2.1. Study Area and Data

2.1.1. Overview of the Study Area

Beijing is the capital of China, its political and cultural center, a world-famous ancient capital, and a modern international city. The main urban area of Beijing (Figure 1) was selected as the research area. The main urban area of Beijing includes Dongcheng District, Xicheng District, Haidian District, Chaoyang District, Fengtai District, and Shijingshan District, with a total area of approximately 1366 km², accounting for 8.3% of the city’s total area. In 2020, the permanent resident population of the main urban area was 10.985 million, accounting for 50.18% of the city’s permanent resident population. The GDP of the main urban area was CNY 2626.08 billion, accounting for 72.76% of the city’s total GDP [22]. Thus, the main urban area is the most concentrated area of population and social and economic activities in Beijing. In addition, in the first quarter of 2023, Beijing’s tourism market showed significant growth compared with the same period in 2022. The number of tourists received was approximately 57.9 million, an increase of about 10%. Tourism revenue was about CNY 105 billion, an increase of about 17%. The prosperous tourist market, highly concentrated business district, and profound cultural heritage provide good conditions for the breeding and development of coffee shops in the main urban area of Beijing [1,7].

2.1.2. Data Collection

This study involved multi-source spatial data (Table 1), such as basic boundary, social economy, and urban structure data.
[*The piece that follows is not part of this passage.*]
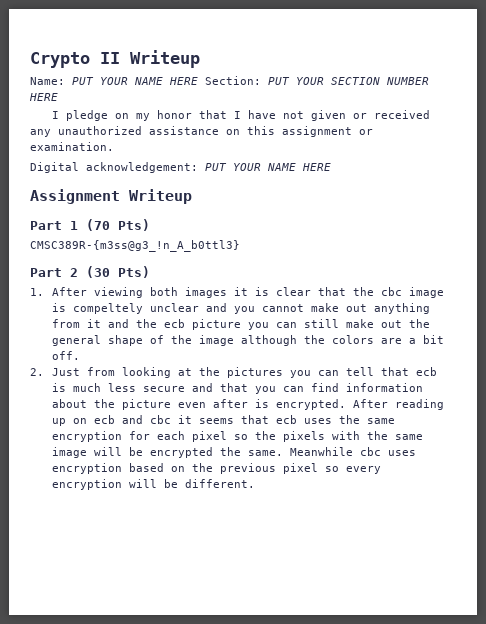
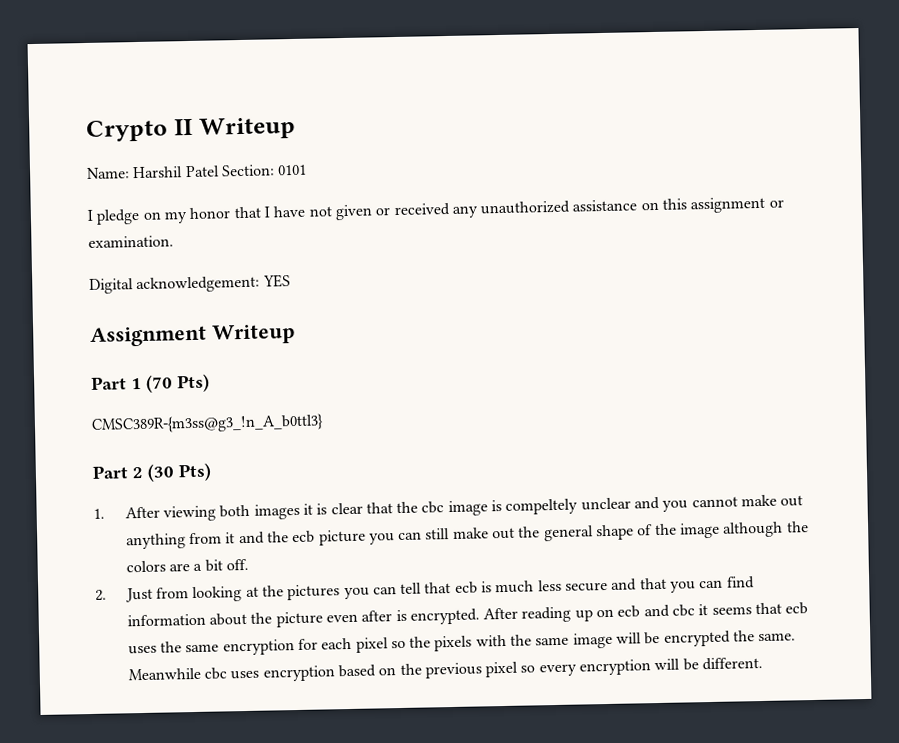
- Name: PUT YOUR NAME HERE Section: PUT YOUR SECTION NUMBER HERE
+ Name: Harshil Patel Section: 0101
- Digital acknowledgement: PUT YOUR NAME HERE
+ Digital acknowledgement: YES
We processed the data for 2020 and for 2022 separately. Our POI data were based on the first class of POI classifications released by Amap on 10 August 2021, combined with the actual classification requirements; they were processed as follows:

Eliminate the “place-name and address information” that has no practical significance for prediction.
Considering the data volume of the “automobile service”, “automobile sales”, and “automobile maintenance” categories, as well as the consistency of their impact on site prediction [23], we combined the points under these three categories into one category, called the “car-related” category.
Under the category of “catering services”, because the study took the points under the category of “cafe” as the dependent variable, the subcategory of “cafe” was excluded.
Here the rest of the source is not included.